What Does the Sea Remember That We Have Chosen to Forget?
Anna Boghiguian
ARoS Aarhus Kunstmuseum
Aros Allé 2
8000 Aarhus C
Denmark
Anna Boghiguian: The Sunken Boat at ARoS Aarhus Kunstmuseum
The sea, in Anna Boghiguian’s hands, is not a backdrop but an archive, one that absorbs trade routes, colonial circuits, migrations, and debris.
At ARoS, Denmark’s, Aarhus most expansive museum, the artist stages her first Nordic solo exhibition as a reckoning with the residues that history fails to wash away.
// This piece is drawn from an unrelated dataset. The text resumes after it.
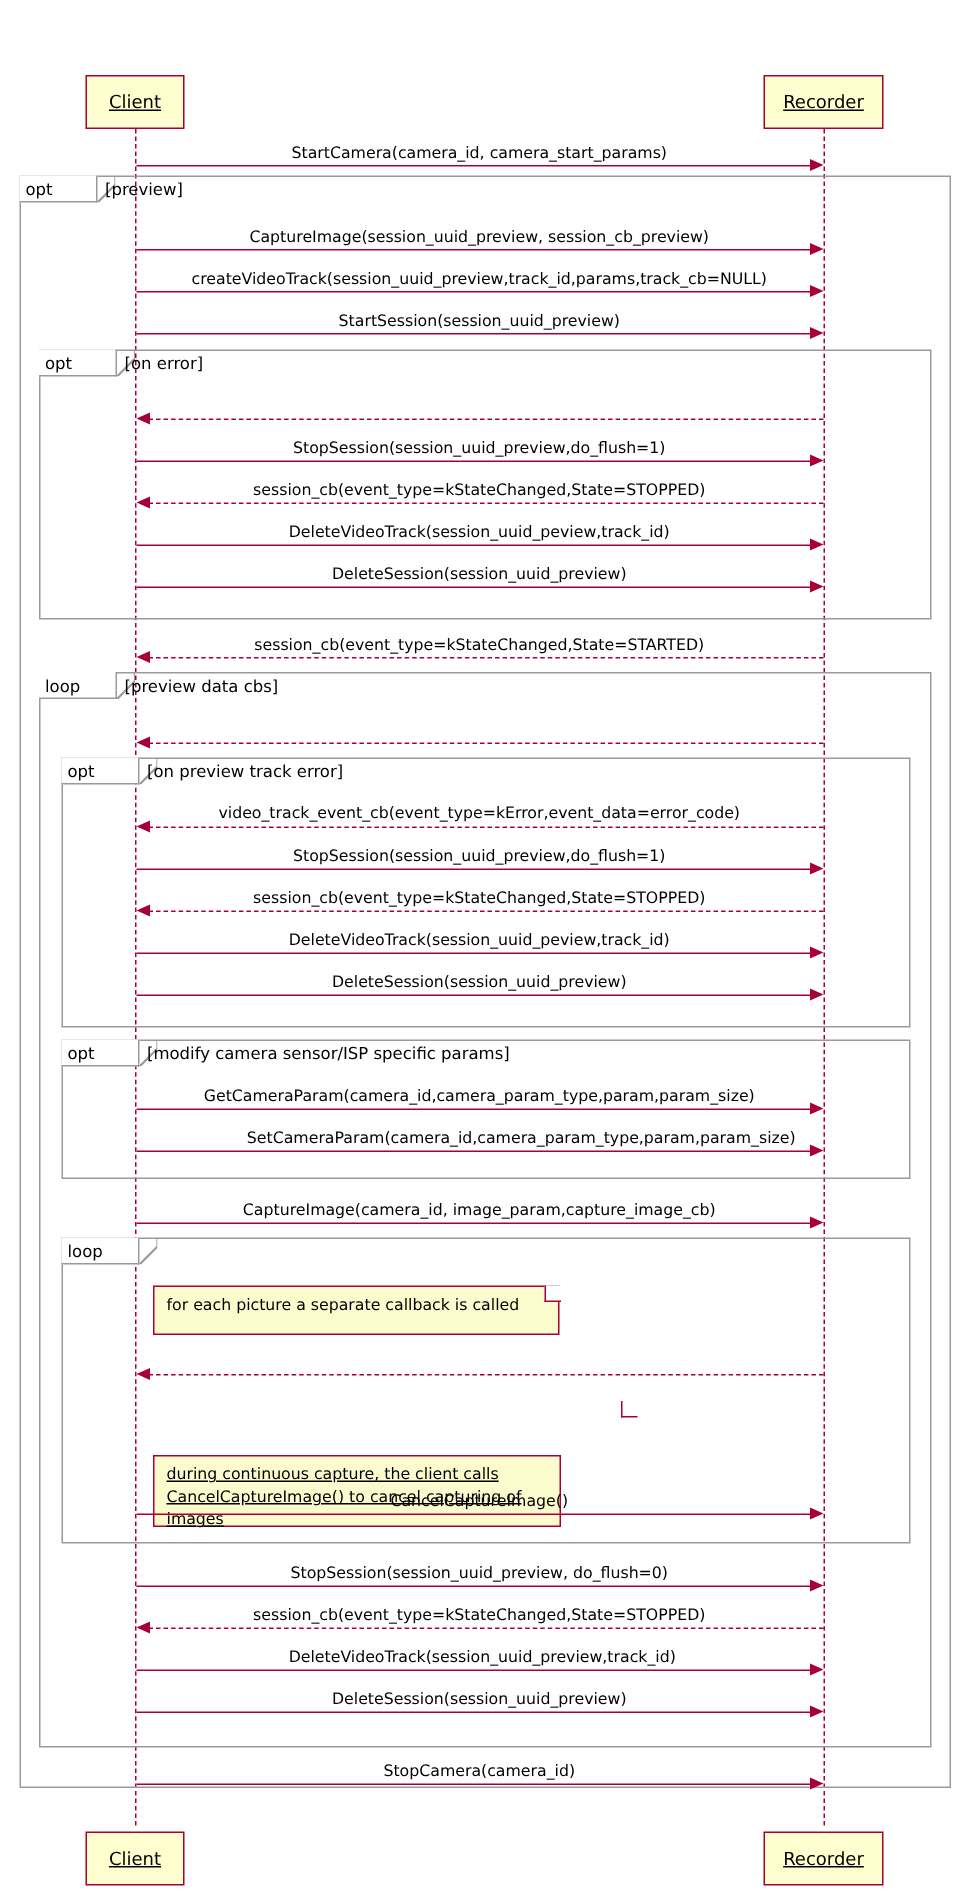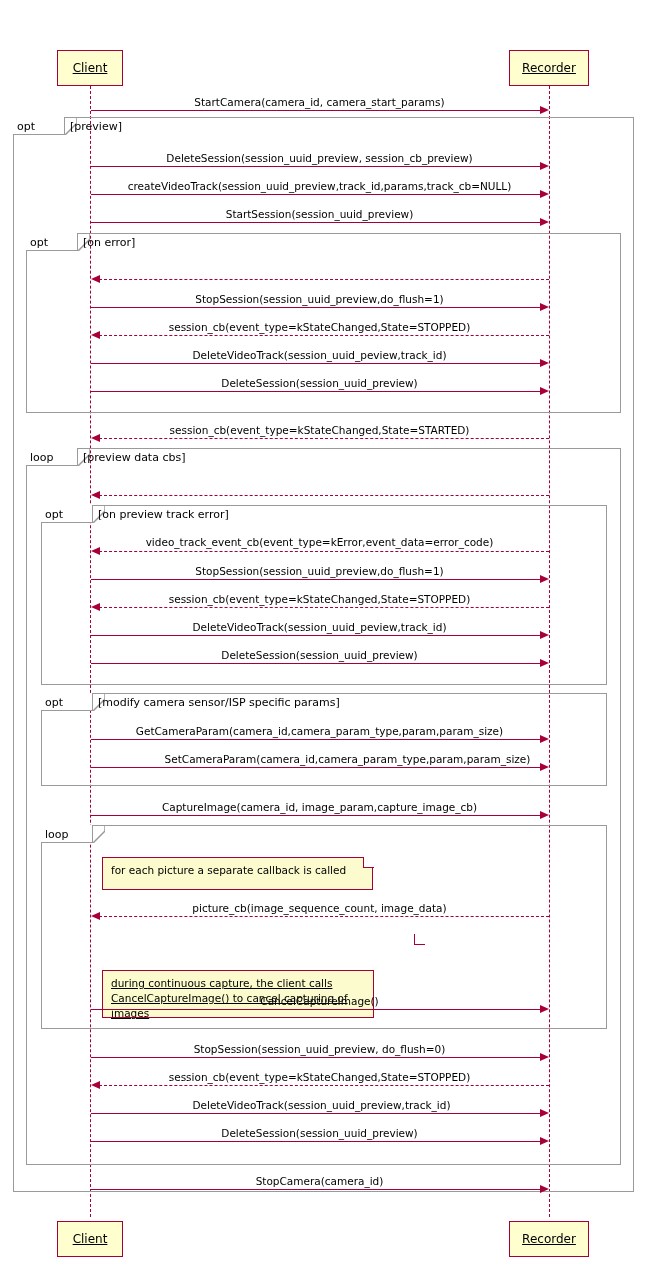"DeleteSession(session_uuid_preview," div.msg-label { text: DeleteSession -> CaptureImage }
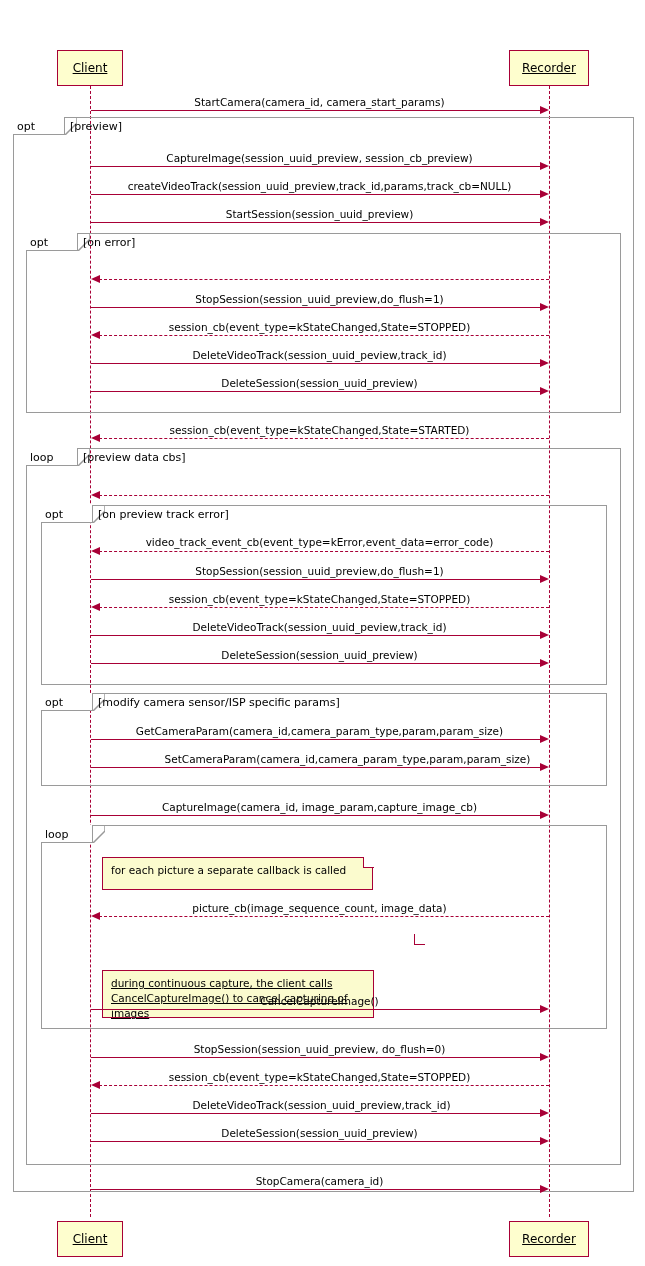"picture_cb(image_sequence_count," div.msg-label { html: <div>picture_cb(image_sequence_count, image_data)</div> -> none }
Born in Cairo in 1946 to Armenian parents, Boghiguian is known for her itinerant, research-driven practice that blends drawing, sculpture, text, and sound into layered historical narratives. Her work does not retell events so much as expose their sediment, the salt, silt, and shadow left by commerce and displacement.



The exhibition gathers four works made between 2015 and 2025, each approaching that sediment from a different direction - trade routes, philosophical dialogue, geopolitical contest. At their center is the work that gives the show its name.
The exhibition’s title work, The Sunken Boat: A Glimpse into Past Histories (2025), created partly on-site in Aarhus, feels both monumental and ephemeral.
A papier-mâché diver lies in sand among glass mussel shells and paper fish; the sound of surf recorded in Alexandria, Margate, and Aarhus binds the installation to three coasts three thresholds of departure and return. A mural painted directly on the museum wall will vanish when the show closes in April 2026, its destruction folded into the work’s meaning.
Across these installations, the past is not retrieved but stirred, the sea as witness rather than metaphor. The Sunken Boat extends Boghiguian’s ongoing question: how can art articulate the histories submerged beneath economic and ecological collapse?
In a time when Mediterranean crossings and rising waters redefine what coastlines mean, her work proposes no conclusion, only a fragile act of remembrance. Whether the mural’s erasure will register as loss or completion is, fittingly, left unresolved.